Ação cultural: Andarilhos vão abraçar Santuário do Bom Jesus do Bacalhau em Piranga

Os Andarilhos Queluzianos promovem amanhã pela manhã, dia 19, a tradicional caminhada que vai marcar a trajetória do grupo. Os caminhantes irão até o santuário do Bom Jesus do Bacalhau, no Distrito de Santo Antônio do Pirapetinga, em Piranga onde farão um abraço em torno da matriz do século XVIII. A intenção do grupo com ação cultural é despertar a comunidade regional e mineira como também as autoridades sobre a situação de deterioração deste rico patrimônio, um dos mais importantes de Minas. Apesar do esforço da comunidade pela preservação, a igreja necessita de uma intervenção imediata diante do processo de degradação com a estrutura comprometida, infiltrações, etc.

A igreja contem pinturas do Mestre Ataíde, um dos mais importantes pintores e mestres do barroco brasileiros, cuja família morava na localidade.  Outros pintores da escola do Mestre Aleijadinho deixaram suas pinceladas na igreja.

Andarilhos estarão presentes em Piranga amanhã como forma de mobilização e preservação do Santuário do Bacalhau/Reprodução

Dentro deste cenário histórico, religioso e natural, já o Santuário está envolvido em meio a mata e montanhas, os andarilhos querem contribuir, despertar, mobilizar e desencadear uma campanha de preservação deste patrimônio. Antes do início da caminhada, que percorrerá a estrada até a Piranga, os andarilhos vão visitar a igreja.
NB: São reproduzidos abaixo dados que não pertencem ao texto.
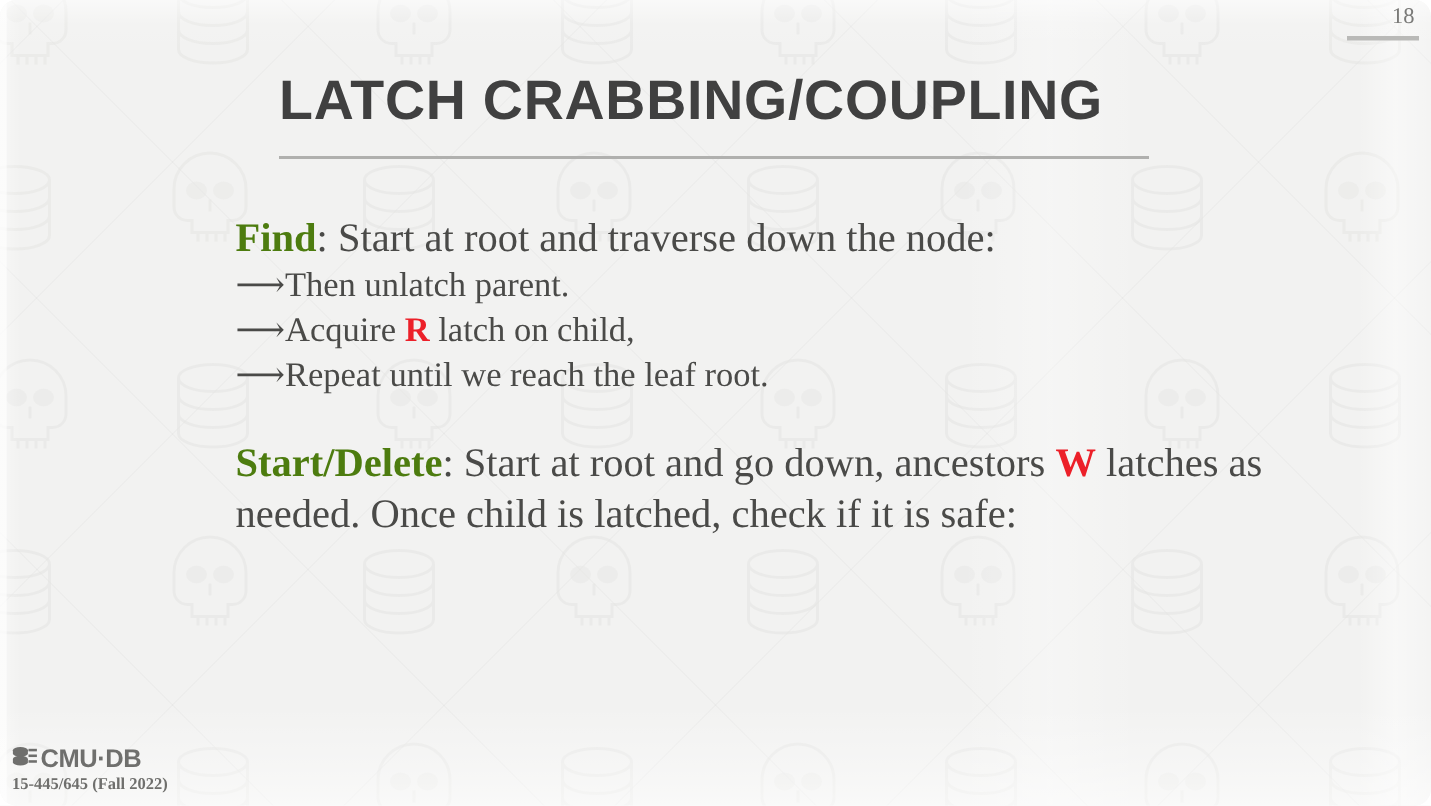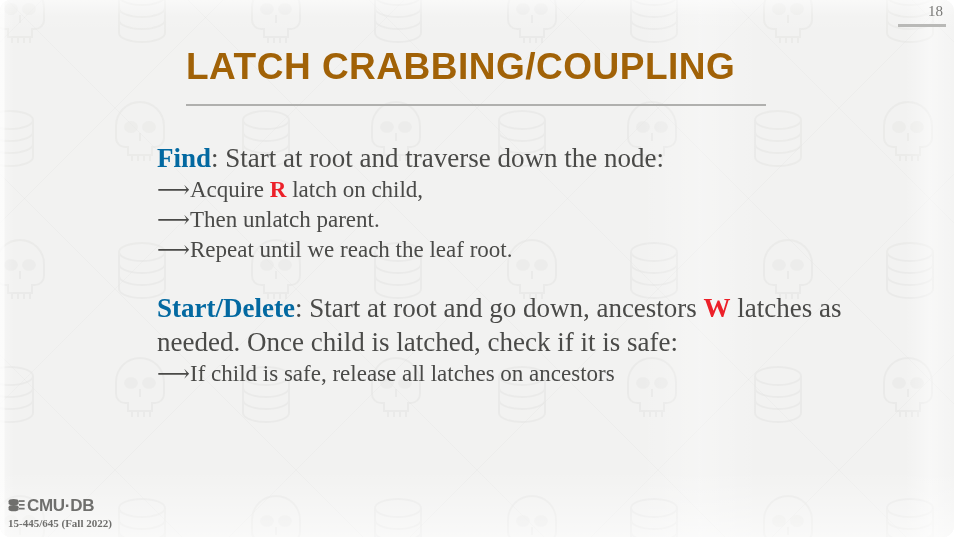--- a/index.html
+++ b/index.html
@@ -96,21 +96,21 @@
     position: absolute;
     left: 186px;
     top: 48px;
     width: 582px;
   }
   .slide-title {
     font-family: "Liberation Sans", "DejaVu Sans", sans-serif;
     font-weight: bold;
     font-size: 37px;
     letter-spacing: 0.5px;
-    color: #a16207;
+    color: #404040;
     line-height: 1.05;
     margin: 0;
     white-space: nowrap;
   }
   .title-rule {
     margin-top: 17px;
     width: 580px;
     height: 2px;
     background: #b0b0ae;
   }
@@ -127,21 +127,21 @@
   .para { margin: 0; }
 
   .lead {
     font-size: 27px;
     line-height: 34px;
     margin: 0;
     color: #4a4a48;
   }
   .lead b, .bold {
     font-weight: bold;
-    color: #0369a1;
+    color: #4d7c0f;
     margin-top: 44px;
   }
 
   .bullet {
     font-size: 23px;
     line-height: 30px;
     margin: 0;
     color: #4a4a48;
     white-space: nowrap;
   }
@@ -160,21 +160,20 @@
 
   
   .footer {
     position: absolute;
     left: 8px;
     bottom: 8px;
     line-height: 1;
   }
   .brand {
     display: flex;
-    align-items: center;
     gap: 2px;
   }
   .brand-mark { display: block; }
   .brand-text {
     font-family: "Liberation Sans", "DejaVu Sans", sans-serif;
     font-weight: bold;
     font-size: 17px;
     letter-spacing: -0.3px;
     color: #6f6f6d;
     line-height: 1;
@@ -271,33 +270,32 @@
   <div class="title-block">
     <h1 class="slide-title">LATCH CRABBING/COUPLING</h1>
     <div class="title-rule"></div>
   </div>
 
   <div class="body-block">
 
     <div class="para">
       <p class="lead"><b class="bold">Find</b><span>: Start at root and traverse down the node:</span></p>
 
+      <p class="bullet"><span class="arrow">⟶</span><span>Then unlatch parent.</span></p>
+
       <p class="bullet"><span class="arrow">⟶</span><span>Acquire </span><span class="hl">R</span><span> latch on child,</span></p>
-
-      <p class="bullet"><span class="arrow">⟶</span><span>Then unlatch parent.</span></p>
 
       <p class="bullet"><span class="arrow">⟶</span><span>Repeat until we reach the leaf root.</span></p>
     </div>
 
     <div class="gap"></div>
 
     <div class="para">
       <p class="lead"><b class="bold">Start/Delete</b><span>: Start at root and go down, ancestors </span><span class="hl">W</span><span> latches as needed. Once child is latched, check if it is safe:</span></p>
 
-      <p class="bullet"><span class="arrow">⟶</span><span>If child is safe, release all latches on ancestors</span></p>
     </div>
 
   </div>
 
   <div class="footer">
     <div class="brand">
       <svg class="brand-mark" width="17" height="16" viewBox="0 0 17 16" xmlns="http://www.w3.org/2000/svg">
         <g fill="#6f6f6d">
           <ellipse cx="5.6" cy="3.1" rx="5.0" ry="2.1"></ellipse>
           <path d="M0.6 3.1 v2.2 a5 2.1 0 0 0 10 0 V3.1 z"></path>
A caminhada termina na Praça Coronel Amantino onde os caminhantes serão recepcionados com um show e homenagens. A iniciativa coroa o espírito de vanguarda do grupo com suas intervenções sociais e culturais, valores que marcam a formação dos Andarilhos Queluzianos, guardião da história lafaietense e regional.
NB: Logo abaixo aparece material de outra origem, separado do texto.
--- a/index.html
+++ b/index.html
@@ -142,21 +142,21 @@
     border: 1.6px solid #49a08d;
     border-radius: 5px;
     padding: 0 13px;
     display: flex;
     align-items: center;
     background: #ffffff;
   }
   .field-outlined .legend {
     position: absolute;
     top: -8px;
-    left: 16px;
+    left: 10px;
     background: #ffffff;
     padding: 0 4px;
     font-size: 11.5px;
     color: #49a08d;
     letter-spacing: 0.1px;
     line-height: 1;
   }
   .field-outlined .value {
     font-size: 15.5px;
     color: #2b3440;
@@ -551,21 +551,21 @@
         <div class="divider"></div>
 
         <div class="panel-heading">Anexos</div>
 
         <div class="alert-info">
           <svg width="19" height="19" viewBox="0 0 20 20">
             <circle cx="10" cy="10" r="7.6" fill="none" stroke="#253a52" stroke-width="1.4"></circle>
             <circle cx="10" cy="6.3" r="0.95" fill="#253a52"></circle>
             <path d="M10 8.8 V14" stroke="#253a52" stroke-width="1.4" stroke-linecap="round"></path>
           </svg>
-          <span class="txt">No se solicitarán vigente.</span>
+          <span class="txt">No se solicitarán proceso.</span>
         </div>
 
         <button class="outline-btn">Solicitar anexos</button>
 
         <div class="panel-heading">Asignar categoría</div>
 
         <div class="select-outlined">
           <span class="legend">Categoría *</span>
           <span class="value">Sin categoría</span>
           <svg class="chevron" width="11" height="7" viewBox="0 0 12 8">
A riqueza do Santuário, citado pelo atual Secretário de Estado da Cultura, Ângelo Oswaldo, como um dos 30 tempos barrocos mais importantes do Brasil corre risco e a Igreja precisa urgente de preservação, reforma e restauro para se manter viva a cultura popular e riqueza deste patrimônio histórico que guarda grande parte da história de Minas e do Brasil.
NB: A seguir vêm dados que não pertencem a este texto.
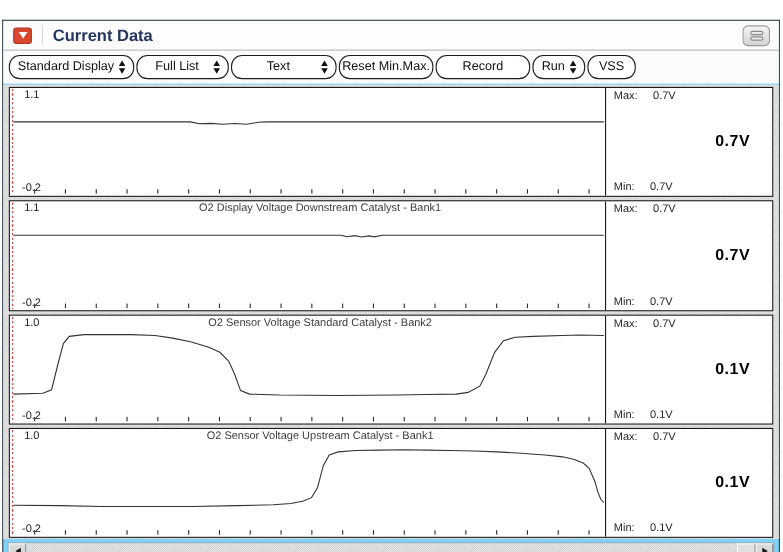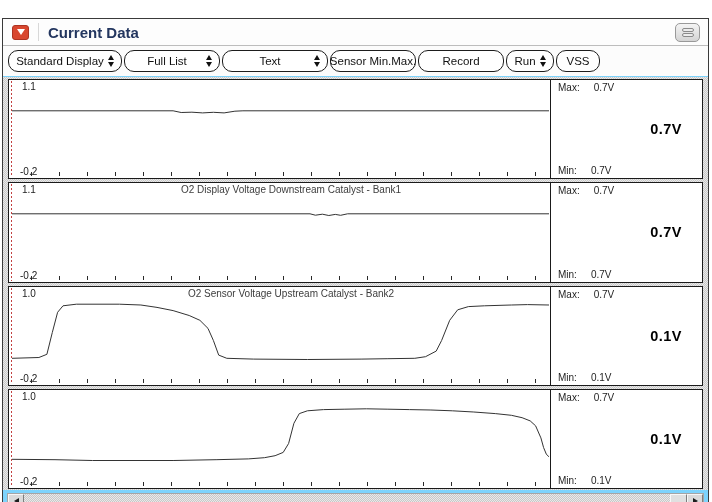--- a/index.html
+++ b/index.html
@@ -22,22 +22,22 @@
   .win-title { font-size:15px; font-weight:bold; color:#23365f; }
   .corner-btn { position:absolute; right:8px; top:4px; width:25px; height:19px;
     border:1px solid #999; border-radius:5px; background:linear-gradient(#f4f4f4,#d4d4d4);
     display:flex; flex-direction:column; align-items:center; justify-content:center; gap:1px; }
   .corner-bar { width:12px; height:4px; border:1px solid #8a8a8a; border-radius:2px; background:#ececec; }
   
   .toolbar { height:30px; display:flex; align-items:center; padding:0 5px; gap:2px; background:#fcfcfc; }
   .tbtn { height:22px; border:1.5px solid #1d1d1d; border-radius:10px; background:#fff;
     display:flex; align-items:center; justify-content:center; font-size:11.5px; color:#111;
     position:relative; flex:0 0 auto; cursor:pointer; white-space:nowrap;text-align:center; }
-  .tbtn:nth-child(1){width:114px;} .tbtn:nth-child(2){width:96px;border-radius:10px;}
-  .tbtn:nth-child(3){width:106px;}  .tbtn:nth-child(4){width:86px;}
+  .tbtn:nth-child(1){width:114px;} .tbtn:nth-child(2){width:84px;border-radius:10px;}
+  .tbtn:nth-child(3){width:96px;}  .tbtn:nth-child(4){width:86px;}
   .tbtn:nth-child(5){width:86px;}  .tbtn:nth-child(6){width:48px;}
   .tbtn:nth-child(7){width:44px;}  .tbtn:nth-child(8){width:64px;}
   .arrows { position:absolute; right:7px; top:4px; display:flex; flex-direction:column; gap:2px; }
   .tri-up { width:0; height:0; border-left:3.5px solid transparent; border-right:3.5px solid transparent;
     border-bottom:5px solid #111; }
   .tri-down { width:0; height:0; border-left:3.5px solid transparent; border-right:3.5px solid transparent;
     border-top:5px solid #111; }
   .tbtn.has-dd .tlbl { margin-right:10px; }
   
   .dither { background-color:#e9e9e9;
@@ -110,21 +110,21 @@
         </span>
       </div>
       <div class="tbtn has-dd">
         <span class="tlbl">Text</span>
         <span class="arrows">
           <i class="tri-up"></i>
           <i class="tri-down"></i>
         </span>
       </div>
       <div class="tbtn">
-        <span class="tlbl">Sensor Min.Max.</span>
+        <span class="tlbl">Reset Min.Max.</span>
       </div>
       <div class="tbtn">
         <span class="tlbl">Record</span>
       </div>
       <div class="tbtn has-dd">
         <span class="tlbl">Run</span>
         <span class="arrows">
           <i class="tri-up"></i>
           <i class="tri-down"></i>
         </span>
@@ -195,21 +195,21 @@
         <span class="tick" style="left: 526px;"></span>
         <div class="divider"></div>
         <div class="stat-max"><span>Max:</span><span class="stat-val">0.7V</span></div>
         <div class="stat-min"><span>Min:</span><span class="stat-val">0.7V</span></div>
         <div class="bigval">0.7V</div>
       </div>
       <div class="panel">
         <div class="redline"></div>
         <div class="scale-top">1.0</div>
         <div class="scale-bottom">-0.2</div>
-        <div class="ptitle">O2 Sensor Voltage Upstream Catalyst - Bank2</div>
+        <div class="ptitle">O2 Sensor Voltage Standard Catalyst - Bank2</div>
         <svg class="wave" viewBox="0 0 537 97" preserveAspectRatio="none">
           <polyline points="0.0,70.3 26.9,69.5 34.9,66.3 40.3,44.5 45.6,24.3 51.0,17.8 64.4,16.2 107.4,16.2 128.9,17.0 145.0,19.4 161.1,22.6 177.2,27.5 187.9,32.3 196.0,40.4 201.4,52.5 206.7,67.1 214.8,70.3 241.7,71.1 295.4,71.5 349.1,71.1 375.9,70.7 402.8,70.3 413.5,68.7 424.2,63.1 429.6,52.5 437.7,32.3 445.7,21.8 456.4,18.6 472.6,17.8 499.4,17.0 515.5,16.6 537.0,17.0" fill="none" stroke="#333333" stroke-width="1"></polyline>
         </svg>
         <span class="tick" style="left: 22px;"></span>
         <span class="tick" style="left: 50px;"></span>
         <span class="tick" style="left: 78px;"></span>
         <span class="tick" style="left: 106px;"></span>
         <span class="tick" style="left: 134px;"></span>
         <span class="tick" style="left: 162px;"></span>
         <span class="tick" style="left: 190px;"></span>
@@ -227,20 +227,21 @@
         <span class="tick" style="left: 526px;"></span>
         <div class="divider"></div>
         <div class="stat-max"><span>Max:</span><span class="stat-val">0.7V</span></div>
         <div class="stat-min"><span>Min:</span><span class="stat-val">0.1V</span></div>
         <div class="bigval">0.1V</div>
       </div>
       <div class="panel">
         <div class="redline"></div>
         <div class="scale-top">1.0</div>
         <div class="scale-bottom">-0.2</div>
+        <div class="ptitle">O2 Sensor Voltage Upstream Catalyst - Bank1</div>
         <svg class="wave" viewBox="0 0 537 97" preserveAspectRatio="none">
           <polyline points="0.0,68.3 43.0,68.7 80.5,69.5 161.1,69.5 204.1,68.7 236.3,67.9 252.4,66.7 263.1,64.7 271.2,61.4 276.6,52.5 281.9,32.3 287.3,22.6 295.4,19.8 311.5,18.6 332.9,18.2 354.4,17.8 375.9,18.2 397.4,18.6 418.9,19.0 440.3,19.8 461.8,21.0 483.3,22.6 499.4,24.3 510.1,26.7 518.2,29.9 523.6,34.8 528.9,46.9 531.6,56.6 534.3,63.1 537.0,65.9" fill="none" stroke="#333333" stroke-width="1"></polyline>
         </svg>
         <span class="tick" style="left: 22px;"></span>
         <span class="tick" style="left: 50px;"></span>
         <span class="tick" style="left: 78px;"></span>
         <span class="tick" style="left: 106px;"></span>
         <span class="tick" style="left: 134px;"></span>
         <span class="tick" style="left: 162px;"></span>
         <span class="tick" style="left: 190px;"></span>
Na última terça feira, dia 15, encerrou-se o 231º Jubileu do Bom Jesus de Bacalhau, evento que atrai anualmente milhares de romeiros e fiéis a localidade histórica.

Um pouco da história

Bacalhau é um local místico e mágico, situado em uma colina em meio a exuberante Mata Atlântica. No local ocorreu a última batalha campal da Guerra dos Emboabas, em 29 de novembro de 1708, na antiga estrada que ligava Piranga e os sertões do leste. A construção do Santuário de Bom Jesus, tombado pelo Instituto Patrimônio Histórico Artístico Nacional (IPHAN), em 1996, que levou vários anos para ser erguido. Através do Decreto Papal deu inicio oficial ao jubileu em 29/11/1786 e a partir de 1939 passou a ser comemorado entre 1º a 15 de agosto. O antigo distrito de Santo Antônio do Pirapetinga se originou a partir de 1700 quando a família dos sertanistas Cunha e Gagos começaram o avanço para chegar em Mariana e Ouro Preto, Sumidouro. A Capela Matriz de Santo Antônio do Bacalhau foi uma das primeiras de Minas. Nela foram batizados importantes pessoas da história mineira entre elas, a Matriarca Joaquina de Pompeu.

O pesquisador do Arquivo do Conhecimento Cláudio Manoel da Costa (ACCMC), Marcos Gomes, com sede em Piranga, faz um leitura das pinturas da igreja, carregadas de amplos significados, ligando os mestre barrocos a aos últimos momentos da Inconfidência Mineira. Bacalhau serviu de exílio ao Mestre Aleijadinho e seus oficiais, até quando ele partiu para a cidade de Rio Espera. Ali também observa-se a presença secreta de D. Pedro II e onde possuem as únicas madonas grávidas de Santa Maria Madalena.

Segundo Marcos, o nome Bacalhau, já que o nome original é Bom Jesus do Matosinhos, provém de um primeiros moradores Antonio Gonçalves .que tinha alcunha Antonio bacalhau. Reza a lenda que ele teria vários escravos e o bacalhau era o chicote que açoitava os negros. Também existe a versão do comércio de bacalhau na região. Marcos conta que o jubileu teve a origem na visita aos mortos na Fazenda Cutia, local onde aconteceu a última batalha campal dos emboabas x paulistas de Guarapiranga que marca as origens de Minas Gerais.